### The records ###

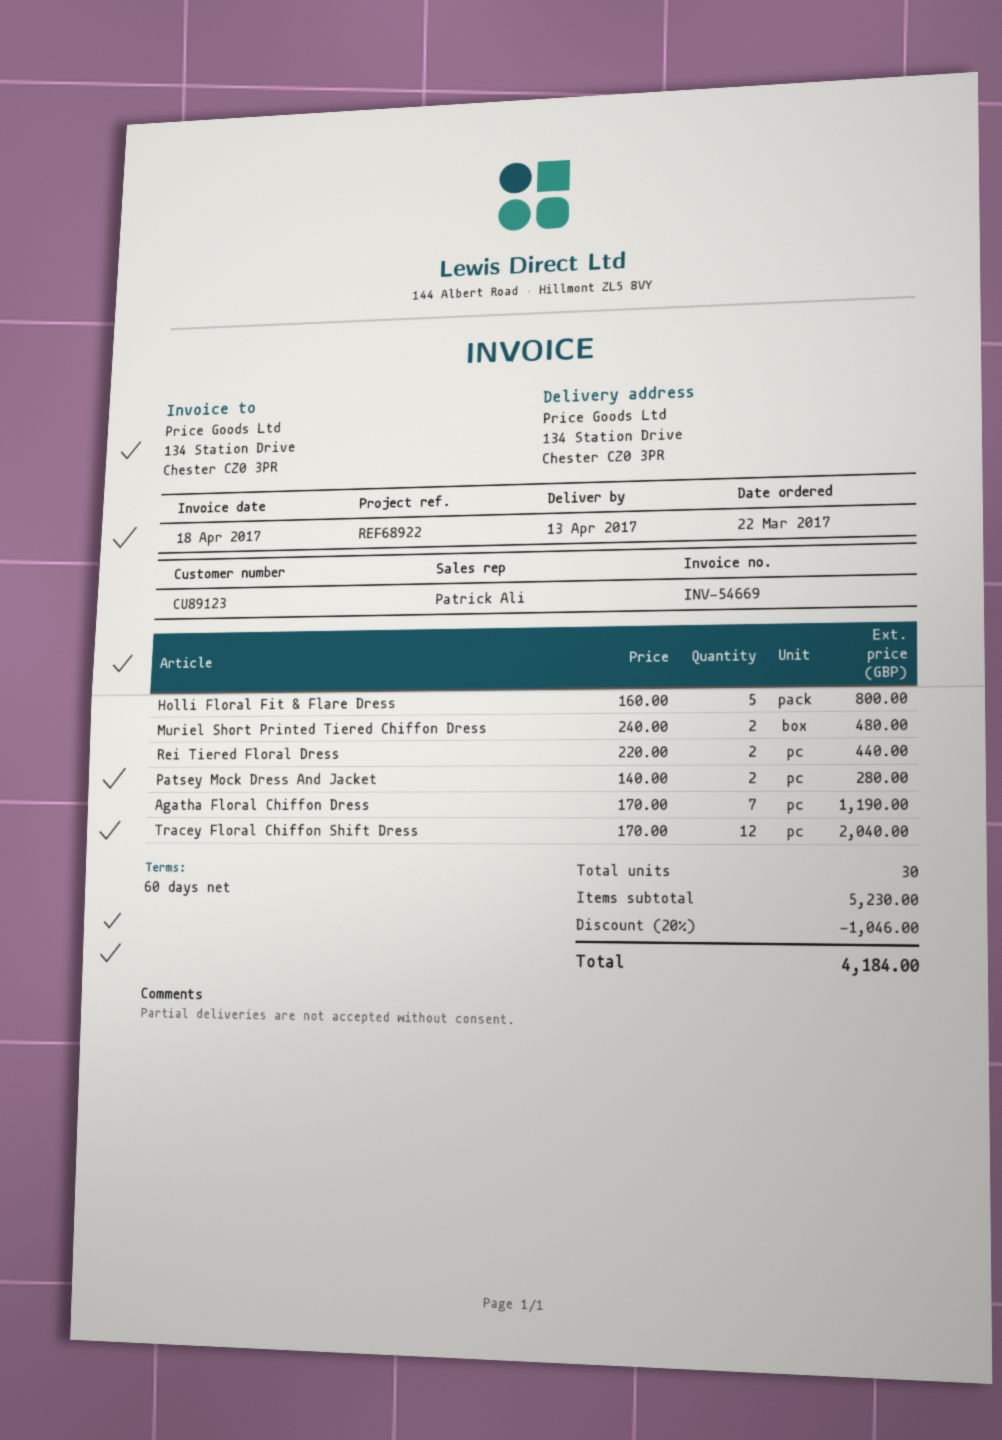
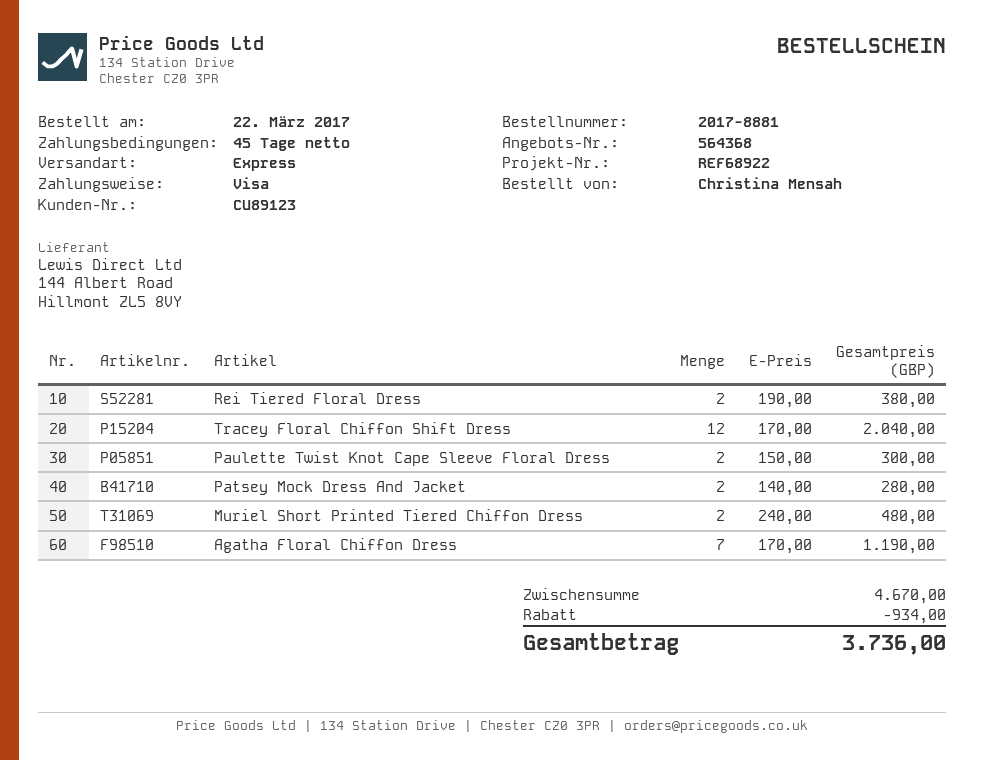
payment terms: 60 days -> 45 days
Holli Floral Fit & Flare Dress: 5 x 160.00 = 800.00 -> none
Rei Tiered Floral Dress: 2 x 220.00 = 440.00 -> 2 x 190.00 = 380.00
Paulette Twist Knot Cape Sleeve Floral Dress: none -> 2 x 150.00 = 300.00
subtotal: 5230.00 -> 4670.00
discount: 1046.00 -> 934.00
total: 4184.00 -> 3736.00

###

Your assignment -
What is needed is an exact copy of the lines from the one containing "Holli Floral Fit" through the final line of the data, both included, and nothing more.

Exercise solution -
Holli Floral Fit & Flare Dress: 5 x 160.00 = 800.00 -> none
Rei Tiered Floral Dress: 2 x 220.00 = 440.00 -> 2 x 190.00 = 380.00
Paulette Twist Knot Cape Sleeve Floral Dress: none -> 2 x 150.00 = 300.00
subtotal: 5230.00 -> 4670.00
discount: 1046.00 -> 934.00
total: 4184.00 -> 3736.00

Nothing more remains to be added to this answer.